In electrical and electronic equipment, not only high performance, miniaturization and cost is required but also design and manufacturing technology suitable for product diversification and shortening of the product cycle. However, generally in fine patterning of a film formed by masking and etching using a photolithography of a metal or non-metallic material thin film, the process becomes complicated, flexibility of the pattern is limited, and It is difficult to form a continuous pattern on a site with large steps, and the etching rate in the case of a non-metallic material is slow, damage is caused to the substrate or device structure and there are many manufacturing problems such as the durability of the mask material caused by an etching gas due to high etching temperatures.
In recent years, a method has been developed in which a raw material such as metal nanoparticle ink or a metal alkoxide solution was dropletized using an inkjet method, directly drawn on a substrate to form a fine pattern, then, by applying a heat treatment or the like, a metal or ceramic film fine structure is formed without performing an etching step. By making the droplets small, a structure with a line width of about 1 μm can be formed.
In this method, it is necessary to crystallize a fine pattern formed on the substrate by a heat treatment because the pattern before a heat treatment is not crystallized or metallized. However, when a heat treatment is performed once after stacking a film, cracks and peeling occur which makes it difficult to stably produce a device due to shrinkage of the film caused by crystallization, and because it is necessary to repeat deposition in the same location every time in order to obtain a film thickness, it is difficult to form a thick film structure at high speed.
In a conventional ink jet method, droplets are spread due to a capillary effect caused by wettability of a substrate material due to surface tension and surface roughness of the substrate when the droplets impact on the substrate, and because line width becomes several times more than the diameter of a droplet, fine drawing becomes even more difficult. In order to overcome this, for example, a fine inkjet technology is described in Japanese Laid Open Patent 2004-165587 in which the nozzle aperture size is miniaturized to 10 μm or less, and by making the size of the discharged liquid droplets 1/1000 or less in volume using electric field absorption, and it is possible to obtain fine drawing with a micron-sized width.
However, in the technology of Japanese Laid Open Patent 2004-165587, because the droplet size is very small, the supply of a material per nozzle onto a substrate becomes an extremely small amount, the film thickness in a single drawing is about several tens of nm, and in order to obtain a thickness of more than a few microns, recoating more than several tens of times is required.

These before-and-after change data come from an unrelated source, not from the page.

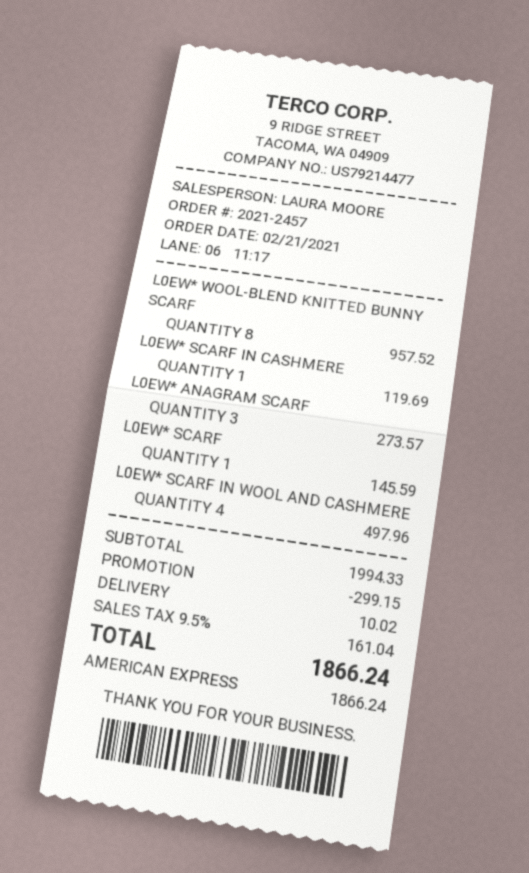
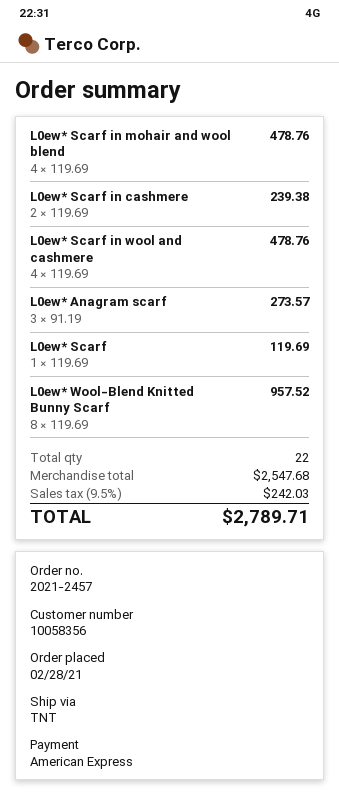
order date: 2021-02-21 -> 2021-02-28
L0EW* SCARF IN CASHMERE: 1 for 119.69 -> 2 for 239.38
L0EW* SCARF: 1 for 145.59 -> 1 for 119.69
L0EW* SCARF IN WOOL AND CASHMERE: 4 for 497.96 -> 4 for 478.76
L0ew* Scarf in mohair and wool blend: none -> 4 for 478.76
subtotal: 1994.33 -> 2547.68
discount: 299.15 -> none
shipping: 10.02 -> none
tax: 9.5% = 161.04 -> 9.5% = 242.03
total: 1866.24 -> 2789.71

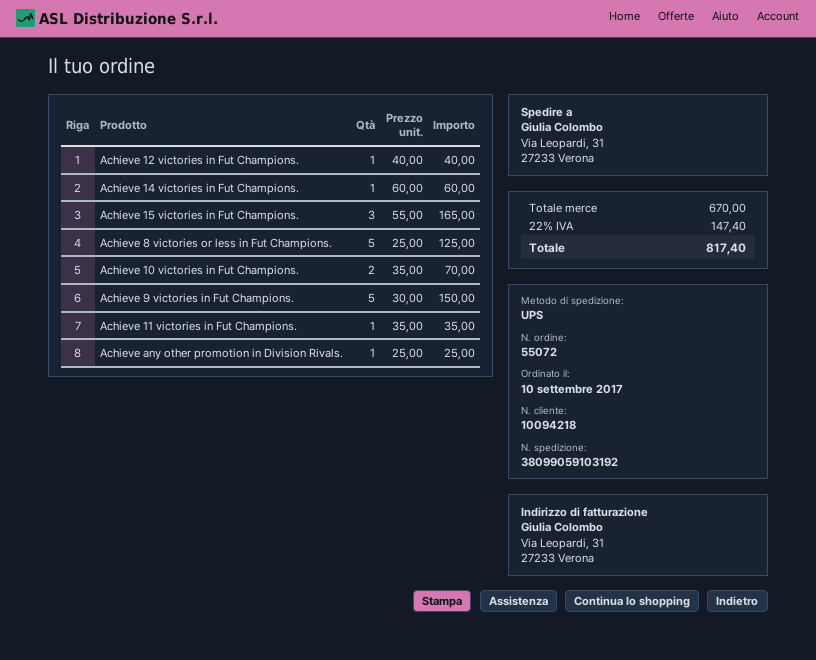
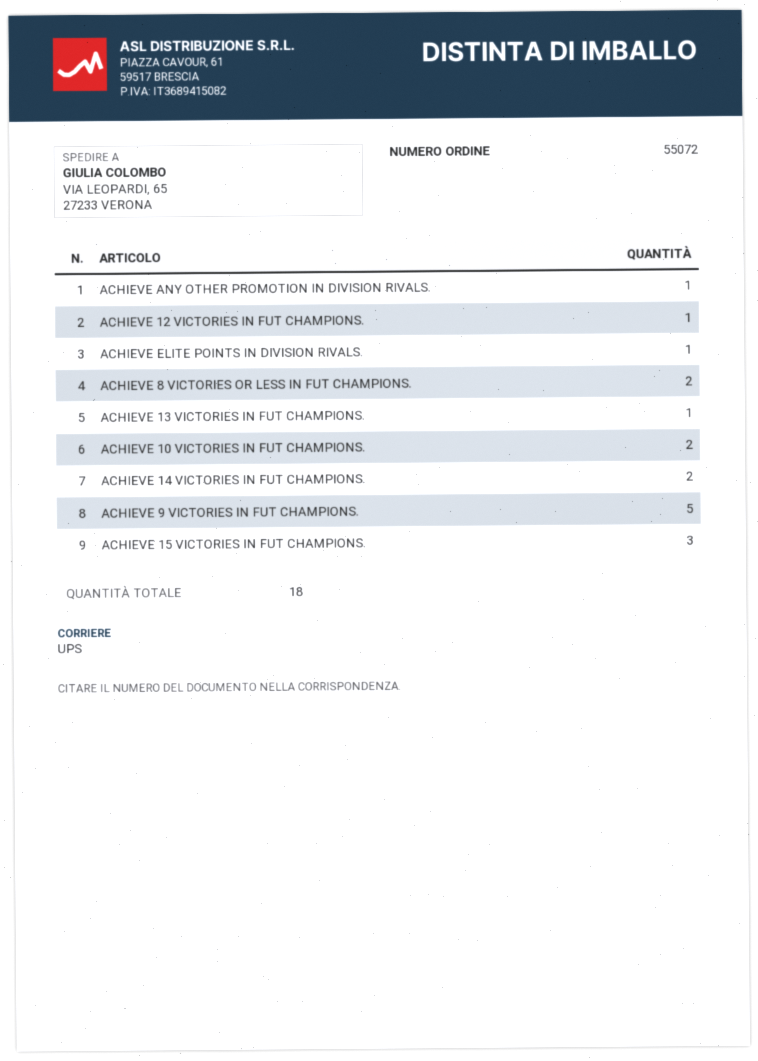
ship to: Via Leopardi, 31, 27233 Verona -> VIA LEOPARDI, 65, 27233 VERONA
Achieve 14 victories in Fut Champions.: 1 -> 2
Achieve 8 victories or less in Fut Champions.: 5 -> 2
Achieve 11 victories in Fut Champions.: 1 -> none
ACHIEVE ELITE POINTS IN DIVISION RIVALS.: none -> 1
ACHIEVE 13 VICTORIES IN FUT CHAMPIONS.: none -> 1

Therefore, there were practical problems such that a longer manufacturing time is required and a practical throughput cannot be obtained, and clogging of the nozzle is caused because the nozzle is miniaturized.
However, for example, a technology is described in Japanese Laid Open Patent 2009-101356 in which the time the droplet diameter of fine droplets of ink deposited on a substrate reaches the maximum allowed droplet size is set as the allowable elapsed time, and from the time of impact to when the allowable elapsed time elapses, the fine droplets which have impacted on the substrate are set to a scanning speed for moving to an irradiation position from the impact position, and when the allowable elapsed time elapses from the time of impact, when the fine droplets impacted are located at the irradiation position, the shape of the structure to be formed by irradiating a laser beam is controlled. However, the technology described in Japanese Laid Open Patent 2009-101356, in order to irradiate a laser beam onto fine droplets when they impact a substrate, when the laser heat is insufficient, the droplet is not sufficiently dried or solidified, and when the power of the laser is strong, fine holes or irregularities may be produced that are considered to cause a bumping phenomenon of the ink, optimization of the conditions is difficult, and miniaturization of the structure becomes more difficult.